*What is being asked:* Once the line containing "tax: 6% = 5.21 -> 6% = 5.27" is found in the records below, return it and each following line exactly, up to and including the line containing "Ceinture en cuir Gina", and nothing else.

-- Opening Marker --

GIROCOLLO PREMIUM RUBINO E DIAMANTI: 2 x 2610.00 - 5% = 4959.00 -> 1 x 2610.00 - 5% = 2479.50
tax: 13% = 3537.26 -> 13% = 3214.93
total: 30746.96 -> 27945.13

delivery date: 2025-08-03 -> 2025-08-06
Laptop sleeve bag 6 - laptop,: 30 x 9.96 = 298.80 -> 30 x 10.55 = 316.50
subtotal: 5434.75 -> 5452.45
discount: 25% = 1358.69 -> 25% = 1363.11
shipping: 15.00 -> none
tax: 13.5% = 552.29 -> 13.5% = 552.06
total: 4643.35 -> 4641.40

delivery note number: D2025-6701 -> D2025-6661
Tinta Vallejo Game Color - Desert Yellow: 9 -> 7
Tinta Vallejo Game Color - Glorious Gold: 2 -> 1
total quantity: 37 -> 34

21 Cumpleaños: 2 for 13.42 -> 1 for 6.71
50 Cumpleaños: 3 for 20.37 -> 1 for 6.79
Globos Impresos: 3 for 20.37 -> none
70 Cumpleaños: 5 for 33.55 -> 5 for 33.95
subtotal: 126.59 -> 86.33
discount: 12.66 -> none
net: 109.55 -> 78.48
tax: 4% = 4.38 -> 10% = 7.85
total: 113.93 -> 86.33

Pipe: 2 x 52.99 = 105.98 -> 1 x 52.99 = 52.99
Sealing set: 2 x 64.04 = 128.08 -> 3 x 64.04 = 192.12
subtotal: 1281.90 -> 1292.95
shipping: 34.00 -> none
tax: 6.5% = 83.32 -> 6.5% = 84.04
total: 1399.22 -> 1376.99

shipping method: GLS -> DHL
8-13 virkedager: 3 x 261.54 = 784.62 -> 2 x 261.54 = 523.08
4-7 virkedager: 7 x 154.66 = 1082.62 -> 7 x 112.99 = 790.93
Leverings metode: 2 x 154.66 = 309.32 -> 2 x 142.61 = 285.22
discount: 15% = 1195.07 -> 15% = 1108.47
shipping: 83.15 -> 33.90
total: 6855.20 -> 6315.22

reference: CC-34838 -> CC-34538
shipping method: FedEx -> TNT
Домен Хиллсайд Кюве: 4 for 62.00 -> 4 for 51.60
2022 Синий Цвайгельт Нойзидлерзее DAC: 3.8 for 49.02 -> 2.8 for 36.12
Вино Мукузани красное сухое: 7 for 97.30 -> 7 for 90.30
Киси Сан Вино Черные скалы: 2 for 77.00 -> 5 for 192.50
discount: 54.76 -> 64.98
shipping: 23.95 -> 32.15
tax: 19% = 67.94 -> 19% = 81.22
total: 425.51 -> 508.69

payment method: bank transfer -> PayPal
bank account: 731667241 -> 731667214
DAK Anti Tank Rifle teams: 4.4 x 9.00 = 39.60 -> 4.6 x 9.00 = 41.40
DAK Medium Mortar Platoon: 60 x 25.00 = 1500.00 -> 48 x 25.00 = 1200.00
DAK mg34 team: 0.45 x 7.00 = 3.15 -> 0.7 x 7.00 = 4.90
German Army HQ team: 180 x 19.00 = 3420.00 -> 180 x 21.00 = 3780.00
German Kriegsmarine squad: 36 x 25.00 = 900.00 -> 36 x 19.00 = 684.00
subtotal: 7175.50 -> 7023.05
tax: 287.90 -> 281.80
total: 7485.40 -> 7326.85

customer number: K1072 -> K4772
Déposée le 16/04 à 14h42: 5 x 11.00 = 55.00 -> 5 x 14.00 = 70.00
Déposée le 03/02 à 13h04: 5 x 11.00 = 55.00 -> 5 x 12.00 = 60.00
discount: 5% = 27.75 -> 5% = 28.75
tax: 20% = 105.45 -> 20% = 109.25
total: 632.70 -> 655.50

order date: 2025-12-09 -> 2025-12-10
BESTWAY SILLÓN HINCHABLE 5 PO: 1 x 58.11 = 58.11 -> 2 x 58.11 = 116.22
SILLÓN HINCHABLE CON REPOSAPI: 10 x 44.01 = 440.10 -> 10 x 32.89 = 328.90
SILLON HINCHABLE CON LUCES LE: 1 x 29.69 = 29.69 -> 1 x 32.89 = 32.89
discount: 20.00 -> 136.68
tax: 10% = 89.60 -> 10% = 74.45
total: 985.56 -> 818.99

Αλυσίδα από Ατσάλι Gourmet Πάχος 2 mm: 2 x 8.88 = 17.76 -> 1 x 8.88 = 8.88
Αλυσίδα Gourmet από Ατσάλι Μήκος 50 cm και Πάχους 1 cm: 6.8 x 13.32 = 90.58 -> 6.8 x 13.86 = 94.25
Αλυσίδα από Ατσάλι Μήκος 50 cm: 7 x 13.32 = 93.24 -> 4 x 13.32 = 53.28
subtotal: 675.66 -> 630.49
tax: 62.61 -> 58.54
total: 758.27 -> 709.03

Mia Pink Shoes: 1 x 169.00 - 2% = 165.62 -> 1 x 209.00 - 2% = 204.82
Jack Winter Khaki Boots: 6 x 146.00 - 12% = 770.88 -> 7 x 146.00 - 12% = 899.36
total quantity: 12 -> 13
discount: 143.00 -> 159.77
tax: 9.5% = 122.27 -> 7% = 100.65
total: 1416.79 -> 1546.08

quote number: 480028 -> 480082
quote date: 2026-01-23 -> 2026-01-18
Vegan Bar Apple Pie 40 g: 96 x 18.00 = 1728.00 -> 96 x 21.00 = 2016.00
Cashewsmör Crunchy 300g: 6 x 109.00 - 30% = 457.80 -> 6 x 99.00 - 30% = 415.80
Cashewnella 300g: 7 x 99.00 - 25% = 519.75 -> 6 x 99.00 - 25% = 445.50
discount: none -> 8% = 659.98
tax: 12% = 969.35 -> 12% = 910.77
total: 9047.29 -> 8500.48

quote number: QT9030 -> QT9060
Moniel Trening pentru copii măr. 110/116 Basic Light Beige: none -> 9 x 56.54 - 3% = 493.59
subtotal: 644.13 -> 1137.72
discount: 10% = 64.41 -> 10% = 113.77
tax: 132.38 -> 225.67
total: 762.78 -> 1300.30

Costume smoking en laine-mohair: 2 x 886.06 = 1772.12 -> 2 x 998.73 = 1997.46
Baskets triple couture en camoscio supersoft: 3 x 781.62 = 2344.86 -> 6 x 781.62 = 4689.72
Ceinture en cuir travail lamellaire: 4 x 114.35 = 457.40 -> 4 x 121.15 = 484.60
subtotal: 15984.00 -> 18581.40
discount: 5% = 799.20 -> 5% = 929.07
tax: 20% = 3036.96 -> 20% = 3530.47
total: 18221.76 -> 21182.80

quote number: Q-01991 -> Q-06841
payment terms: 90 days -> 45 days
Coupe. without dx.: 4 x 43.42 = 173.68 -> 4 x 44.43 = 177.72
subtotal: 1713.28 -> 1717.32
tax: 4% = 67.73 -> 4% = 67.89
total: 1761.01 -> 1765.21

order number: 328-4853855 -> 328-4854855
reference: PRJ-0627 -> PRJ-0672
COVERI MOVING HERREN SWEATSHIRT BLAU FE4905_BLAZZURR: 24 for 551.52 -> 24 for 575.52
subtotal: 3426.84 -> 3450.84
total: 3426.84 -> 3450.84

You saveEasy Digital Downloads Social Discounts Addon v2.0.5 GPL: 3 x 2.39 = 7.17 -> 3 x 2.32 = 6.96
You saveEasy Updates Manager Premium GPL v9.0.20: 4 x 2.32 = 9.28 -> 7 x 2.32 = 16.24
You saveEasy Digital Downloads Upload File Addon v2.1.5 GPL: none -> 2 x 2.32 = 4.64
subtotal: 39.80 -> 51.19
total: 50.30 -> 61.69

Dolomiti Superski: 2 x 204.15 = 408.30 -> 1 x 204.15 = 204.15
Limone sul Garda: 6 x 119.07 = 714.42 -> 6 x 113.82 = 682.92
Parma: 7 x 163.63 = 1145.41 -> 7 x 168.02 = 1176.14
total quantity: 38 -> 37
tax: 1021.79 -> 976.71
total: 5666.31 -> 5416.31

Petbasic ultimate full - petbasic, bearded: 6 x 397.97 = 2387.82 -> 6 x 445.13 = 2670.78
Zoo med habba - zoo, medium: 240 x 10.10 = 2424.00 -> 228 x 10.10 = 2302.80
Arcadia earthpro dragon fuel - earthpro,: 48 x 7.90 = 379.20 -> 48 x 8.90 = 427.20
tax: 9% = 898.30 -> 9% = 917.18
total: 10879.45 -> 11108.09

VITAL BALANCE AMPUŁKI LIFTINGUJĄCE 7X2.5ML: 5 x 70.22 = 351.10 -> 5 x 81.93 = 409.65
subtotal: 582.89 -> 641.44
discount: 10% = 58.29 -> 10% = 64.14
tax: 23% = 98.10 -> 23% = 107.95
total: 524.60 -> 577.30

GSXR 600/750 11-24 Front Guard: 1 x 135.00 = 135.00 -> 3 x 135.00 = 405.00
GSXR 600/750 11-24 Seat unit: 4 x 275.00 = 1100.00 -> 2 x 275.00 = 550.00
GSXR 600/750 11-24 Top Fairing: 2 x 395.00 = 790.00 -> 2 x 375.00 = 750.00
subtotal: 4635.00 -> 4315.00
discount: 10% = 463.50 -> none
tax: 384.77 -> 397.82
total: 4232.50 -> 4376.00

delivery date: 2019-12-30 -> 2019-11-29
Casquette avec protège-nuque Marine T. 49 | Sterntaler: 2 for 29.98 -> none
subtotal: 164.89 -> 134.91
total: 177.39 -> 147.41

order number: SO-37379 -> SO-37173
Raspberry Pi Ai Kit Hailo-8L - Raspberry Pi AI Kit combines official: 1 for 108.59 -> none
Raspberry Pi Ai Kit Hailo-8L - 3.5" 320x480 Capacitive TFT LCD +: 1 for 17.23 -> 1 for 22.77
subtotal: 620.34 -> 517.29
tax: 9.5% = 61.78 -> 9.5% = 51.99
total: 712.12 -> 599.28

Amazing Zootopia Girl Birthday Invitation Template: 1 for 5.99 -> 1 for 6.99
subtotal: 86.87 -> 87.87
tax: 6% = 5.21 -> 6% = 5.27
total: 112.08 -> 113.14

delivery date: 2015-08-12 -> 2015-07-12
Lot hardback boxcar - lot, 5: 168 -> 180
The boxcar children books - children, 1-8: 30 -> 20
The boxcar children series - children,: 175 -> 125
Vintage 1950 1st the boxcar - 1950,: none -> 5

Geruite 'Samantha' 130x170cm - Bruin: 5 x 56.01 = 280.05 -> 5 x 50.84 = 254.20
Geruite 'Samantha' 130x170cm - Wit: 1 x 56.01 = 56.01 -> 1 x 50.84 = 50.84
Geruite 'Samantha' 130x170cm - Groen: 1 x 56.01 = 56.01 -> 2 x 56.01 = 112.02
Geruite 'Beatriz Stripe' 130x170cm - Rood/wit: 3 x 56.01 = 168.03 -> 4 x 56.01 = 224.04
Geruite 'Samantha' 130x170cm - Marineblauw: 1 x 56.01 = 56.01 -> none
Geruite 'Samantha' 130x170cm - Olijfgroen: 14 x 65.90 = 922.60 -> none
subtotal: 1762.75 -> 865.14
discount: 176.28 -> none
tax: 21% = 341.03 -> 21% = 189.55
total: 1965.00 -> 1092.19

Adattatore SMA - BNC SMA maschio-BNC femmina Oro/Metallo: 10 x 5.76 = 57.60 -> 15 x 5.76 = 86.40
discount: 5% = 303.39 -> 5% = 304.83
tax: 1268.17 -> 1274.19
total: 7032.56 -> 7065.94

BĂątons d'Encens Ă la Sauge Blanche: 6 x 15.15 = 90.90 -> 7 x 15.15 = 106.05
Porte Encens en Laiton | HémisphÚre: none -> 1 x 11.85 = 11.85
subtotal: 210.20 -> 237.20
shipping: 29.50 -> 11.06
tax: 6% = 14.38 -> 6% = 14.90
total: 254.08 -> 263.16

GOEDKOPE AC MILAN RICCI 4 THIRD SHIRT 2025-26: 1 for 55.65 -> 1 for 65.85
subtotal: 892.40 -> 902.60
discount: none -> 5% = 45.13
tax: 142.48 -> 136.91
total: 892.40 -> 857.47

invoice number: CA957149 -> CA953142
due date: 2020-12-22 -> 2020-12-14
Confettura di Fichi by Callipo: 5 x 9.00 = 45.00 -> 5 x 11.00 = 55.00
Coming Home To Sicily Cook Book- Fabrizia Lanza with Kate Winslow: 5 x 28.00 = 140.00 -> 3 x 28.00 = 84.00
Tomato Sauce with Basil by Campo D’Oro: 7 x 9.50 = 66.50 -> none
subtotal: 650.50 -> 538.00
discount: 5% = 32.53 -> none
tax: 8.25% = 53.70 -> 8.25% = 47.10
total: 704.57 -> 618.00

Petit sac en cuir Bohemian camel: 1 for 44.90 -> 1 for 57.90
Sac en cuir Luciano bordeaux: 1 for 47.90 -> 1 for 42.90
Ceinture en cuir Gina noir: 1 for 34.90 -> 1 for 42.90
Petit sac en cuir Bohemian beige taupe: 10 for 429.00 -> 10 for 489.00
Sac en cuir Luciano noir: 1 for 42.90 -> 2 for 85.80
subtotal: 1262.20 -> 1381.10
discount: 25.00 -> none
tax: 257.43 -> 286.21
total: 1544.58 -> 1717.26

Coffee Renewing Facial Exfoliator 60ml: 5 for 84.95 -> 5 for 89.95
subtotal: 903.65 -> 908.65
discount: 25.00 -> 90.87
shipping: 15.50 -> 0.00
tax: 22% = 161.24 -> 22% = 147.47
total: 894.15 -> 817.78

-- Closing Marker --

*Final answer:*
tax: 6% = 5.21 -> 6% = 5.27
total: 112.08 -> 113.14

delivery date: 2015-08-12 -> 2015-07-12
Lot hardback boxcar - lot, 5: 168 -> 180
The boxcar children books - children, 1-8: 30 -> 20
The boxcar children series - children,: 175 -> 125
Vintage 1950 1st the boxcar - 1950,: none -> 5

Geruite 'Samantha' 130x170cm - Bruin: 5 x 56.01 = 280.05 -> 5 x 50.84 = 254.20
Geruite 'Samantha' 130x170cm - Wit: 1 x 56.01 = 56.01 -> 1 x 50.84 = 50.84
Geruite 'Samantha' 130x170cm - Groen: 1 x 56.01 = 56.01 -> 2 x 56.01 = 112.02
Geruite 'Beatriz Stripe' 130x170cm - Rood/wit: 3 x 56.01 = 168.03 -> 4 x 56.01 = 224.04
Geruite 'Samantha' 130x170cm - Marineblauw: 1 x 56.01 = 56.01 -> none
Geruite 'Samantha' 130x170cm - Olijfgroen: 14 x 65.90 = 922.60 -> none
subtotal: 1762.75 -> 865.14
discount: 176.28 -> none
tax: 21% = 341.03 -> 21% = 189.55
total: 1965.00 -> 1092.19

Adattatore SMA - BNC SMA maschio-BNC femmina Oro/Metallo: 10 x 5.76 = 57.60 -> 15 x 5.76 = 86.40
discount: 5% = 303.39 -> 5% = 304.83
tax: 1268.17 -> 1274.19
total: 7032.56 -> 7065.94

BĂątons d'Encens Ă la Sauge Blanche: 6 x 15.15 = 90.90 -> 7 x 15.15 = 106.05
Porte Encens en Laiton | HémisphÚre: none -> 1 x 11.85 = 11.85
subtotal: 210.20 -> 237.20
shipping: 29.50 -> 11.06
tax: 6% = 14.38 -> 6% = 14.90
total: 254.08 -> 263.16

GOEDKOPE AC MILAN RICCI 4 THIRD SHIRT 2025-26: 1 for 55.65 -> 1 for 65.85
subtotal: 892.40 -> 902.60
discount: none -> 5% = 45.13
tax: 142.48 -> 136.91
total: 892.40 -> 857.47

invoice number: CA957149 -> CA953142
due date: 2020-12-22 -> 2020-12-14
Confettura di Fichi by Callipo: 5 x 9.00 = 45.00 -> 5 x 11.00 = 55.00
Coming Home To Sicily Cook Book- Fabrizia Lanza with Kate Winslow: 5 x 28.00 = 140.00 -> 3 x 28.00 = 84.00
Tomato Sauce with Basil by Campo D’Oro: 7 x 9.50 = 66.50 -> none
subtotal: 650.50 -> 538.00
discount: 5% = 32.53 -> none
tax: 8.25% = 53.70 -> 8.25% = 47.10
total: 704.57 -> 618.00

Petit sac en cuir Bohemian camel: 1 for 44.90 -> 1 for 57.90
Sac en cuir Luciano bordeaux: 1 for 47.90 -> 1 for 42.90
Ceinture en cuir Gina noir: 1 for 34.90 -> 1 for 42.90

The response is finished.